==== Input for this task
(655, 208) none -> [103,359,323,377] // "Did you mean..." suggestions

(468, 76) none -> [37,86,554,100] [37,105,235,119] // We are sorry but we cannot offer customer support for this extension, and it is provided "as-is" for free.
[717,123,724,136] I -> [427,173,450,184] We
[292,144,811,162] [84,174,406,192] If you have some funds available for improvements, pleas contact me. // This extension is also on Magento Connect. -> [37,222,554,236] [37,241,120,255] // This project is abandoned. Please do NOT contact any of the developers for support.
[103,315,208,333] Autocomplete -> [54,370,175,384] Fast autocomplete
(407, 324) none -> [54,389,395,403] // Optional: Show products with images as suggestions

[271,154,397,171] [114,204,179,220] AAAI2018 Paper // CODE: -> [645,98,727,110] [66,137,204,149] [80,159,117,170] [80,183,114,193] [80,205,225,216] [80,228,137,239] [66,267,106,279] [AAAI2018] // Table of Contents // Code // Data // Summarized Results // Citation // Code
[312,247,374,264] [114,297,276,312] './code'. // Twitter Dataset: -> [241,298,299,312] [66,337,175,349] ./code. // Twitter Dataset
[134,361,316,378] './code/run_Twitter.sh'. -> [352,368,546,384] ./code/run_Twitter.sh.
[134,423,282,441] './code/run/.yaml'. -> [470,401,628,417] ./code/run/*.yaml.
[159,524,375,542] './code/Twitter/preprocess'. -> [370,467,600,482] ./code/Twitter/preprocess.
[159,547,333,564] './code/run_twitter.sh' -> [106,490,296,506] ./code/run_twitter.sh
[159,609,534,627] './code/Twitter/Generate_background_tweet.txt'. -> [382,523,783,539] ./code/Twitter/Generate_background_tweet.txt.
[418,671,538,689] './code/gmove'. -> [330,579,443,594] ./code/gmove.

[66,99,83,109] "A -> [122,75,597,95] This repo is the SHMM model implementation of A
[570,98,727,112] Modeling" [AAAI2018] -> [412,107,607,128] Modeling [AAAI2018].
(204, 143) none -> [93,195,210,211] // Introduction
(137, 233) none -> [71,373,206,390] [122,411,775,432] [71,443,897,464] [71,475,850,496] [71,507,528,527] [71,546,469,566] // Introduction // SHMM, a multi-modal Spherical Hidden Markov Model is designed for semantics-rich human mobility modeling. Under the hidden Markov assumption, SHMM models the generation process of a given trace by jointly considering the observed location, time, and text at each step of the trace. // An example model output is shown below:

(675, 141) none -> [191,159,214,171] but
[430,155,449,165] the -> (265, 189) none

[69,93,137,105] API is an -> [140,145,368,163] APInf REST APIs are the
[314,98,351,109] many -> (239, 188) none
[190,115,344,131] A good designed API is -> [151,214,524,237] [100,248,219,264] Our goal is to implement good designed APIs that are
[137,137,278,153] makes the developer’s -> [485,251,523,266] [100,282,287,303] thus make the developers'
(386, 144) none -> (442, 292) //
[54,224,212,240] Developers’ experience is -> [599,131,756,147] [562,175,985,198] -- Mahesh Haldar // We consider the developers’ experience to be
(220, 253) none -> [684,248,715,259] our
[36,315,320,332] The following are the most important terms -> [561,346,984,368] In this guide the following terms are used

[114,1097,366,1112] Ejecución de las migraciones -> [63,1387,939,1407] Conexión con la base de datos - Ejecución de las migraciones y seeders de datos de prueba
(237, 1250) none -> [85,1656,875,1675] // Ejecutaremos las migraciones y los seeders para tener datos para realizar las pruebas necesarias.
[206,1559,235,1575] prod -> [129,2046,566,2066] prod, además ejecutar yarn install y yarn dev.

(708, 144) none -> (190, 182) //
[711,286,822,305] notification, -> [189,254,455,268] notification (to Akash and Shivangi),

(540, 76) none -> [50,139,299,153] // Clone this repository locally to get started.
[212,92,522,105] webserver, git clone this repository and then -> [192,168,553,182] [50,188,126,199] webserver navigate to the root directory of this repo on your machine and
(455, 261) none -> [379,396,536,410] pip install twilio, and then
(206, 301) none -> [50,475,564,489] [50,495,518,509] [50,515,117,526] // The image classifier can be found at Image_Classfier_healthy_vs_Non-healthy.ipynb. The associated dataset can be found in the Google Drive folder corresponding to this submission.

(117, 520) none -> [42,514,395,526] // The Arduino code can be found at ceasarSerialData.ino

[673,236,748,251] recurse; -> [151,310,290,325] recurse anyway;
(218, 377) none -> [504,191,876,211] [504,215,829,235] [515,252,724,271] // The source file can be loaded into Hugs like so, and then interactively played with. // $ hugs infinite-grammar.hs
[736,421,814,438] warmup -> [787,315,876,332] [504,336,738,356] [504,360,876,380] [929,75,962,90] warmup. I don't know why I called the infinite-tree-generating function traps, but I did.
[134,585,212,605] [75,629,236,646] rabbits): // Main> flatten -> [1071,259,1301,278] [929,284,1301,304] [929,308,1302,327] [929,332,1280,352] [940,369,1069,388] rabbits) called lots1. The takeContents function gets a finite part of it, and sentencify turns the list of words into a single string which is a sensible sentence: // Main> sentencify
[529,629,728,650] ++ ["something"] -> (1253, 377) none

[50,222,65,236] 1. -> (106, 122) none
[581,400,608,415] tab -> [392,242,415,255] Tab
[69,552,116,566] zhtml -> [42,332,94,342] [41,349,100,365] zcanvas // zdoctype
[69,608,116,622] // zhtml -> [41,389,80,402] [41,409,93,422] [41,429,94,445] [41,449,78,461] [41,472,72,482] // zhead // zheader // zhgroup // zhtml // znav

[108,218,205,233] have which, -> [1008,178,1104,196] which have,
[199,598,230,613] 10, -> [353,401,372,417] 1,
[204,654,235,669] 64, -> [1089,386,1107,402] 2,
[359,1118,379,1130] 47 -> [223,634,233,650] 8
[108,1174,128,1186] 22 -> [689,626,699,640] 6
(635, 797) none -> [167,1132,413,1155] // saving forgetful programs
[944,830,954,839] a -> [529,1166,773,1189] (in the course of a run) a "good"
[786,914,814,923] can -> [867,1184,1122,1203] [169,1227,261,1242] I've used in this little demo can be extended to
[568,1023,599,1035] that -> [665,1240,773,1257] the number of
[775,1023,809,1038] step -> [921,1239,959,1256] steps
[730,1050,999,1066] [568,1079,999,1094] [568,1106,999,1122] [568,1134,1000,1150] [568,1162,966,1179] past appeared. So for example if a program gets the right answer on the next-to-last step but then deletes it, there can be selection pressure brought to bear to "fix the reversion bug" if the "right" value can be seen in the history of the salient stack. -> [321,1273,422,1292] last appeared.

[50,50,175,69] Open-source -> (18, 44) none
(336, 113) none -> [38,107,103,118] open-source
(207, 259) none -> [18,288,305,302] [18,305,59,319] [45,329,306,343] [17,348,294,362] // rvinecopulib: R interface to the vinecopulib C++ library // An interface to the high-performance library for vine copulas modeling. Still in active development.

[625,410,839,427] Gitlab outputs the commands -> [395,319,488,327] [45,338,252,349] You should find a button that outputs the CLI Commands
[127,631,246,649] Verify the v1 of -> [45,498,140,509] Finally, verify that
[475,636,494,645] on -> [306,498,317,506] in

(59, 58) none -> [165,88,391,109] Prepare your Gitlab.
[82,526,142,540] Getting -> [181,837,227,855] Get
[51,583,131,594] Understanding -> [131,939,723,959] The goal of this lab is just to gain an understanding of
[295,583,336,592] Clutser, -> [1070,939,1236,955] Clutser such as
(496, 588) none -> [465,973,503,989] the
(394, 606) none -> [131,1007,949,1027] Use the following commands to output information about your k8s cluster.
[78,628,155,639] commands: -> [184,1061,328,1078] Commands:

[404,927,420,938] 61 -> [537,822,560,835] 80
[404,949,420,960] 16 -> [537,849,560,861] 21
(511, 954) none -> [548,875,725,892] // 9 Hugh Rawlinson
========
> _Required work_
Pull out all lines of the data with the string "suggestions".

> _Problem solution_
(655, 208) none -> [103,359,323,377] // "Did you mean..." suggestions
(407, 324) none -> [54,389,395,403] // Optional: Show products with images as suggestions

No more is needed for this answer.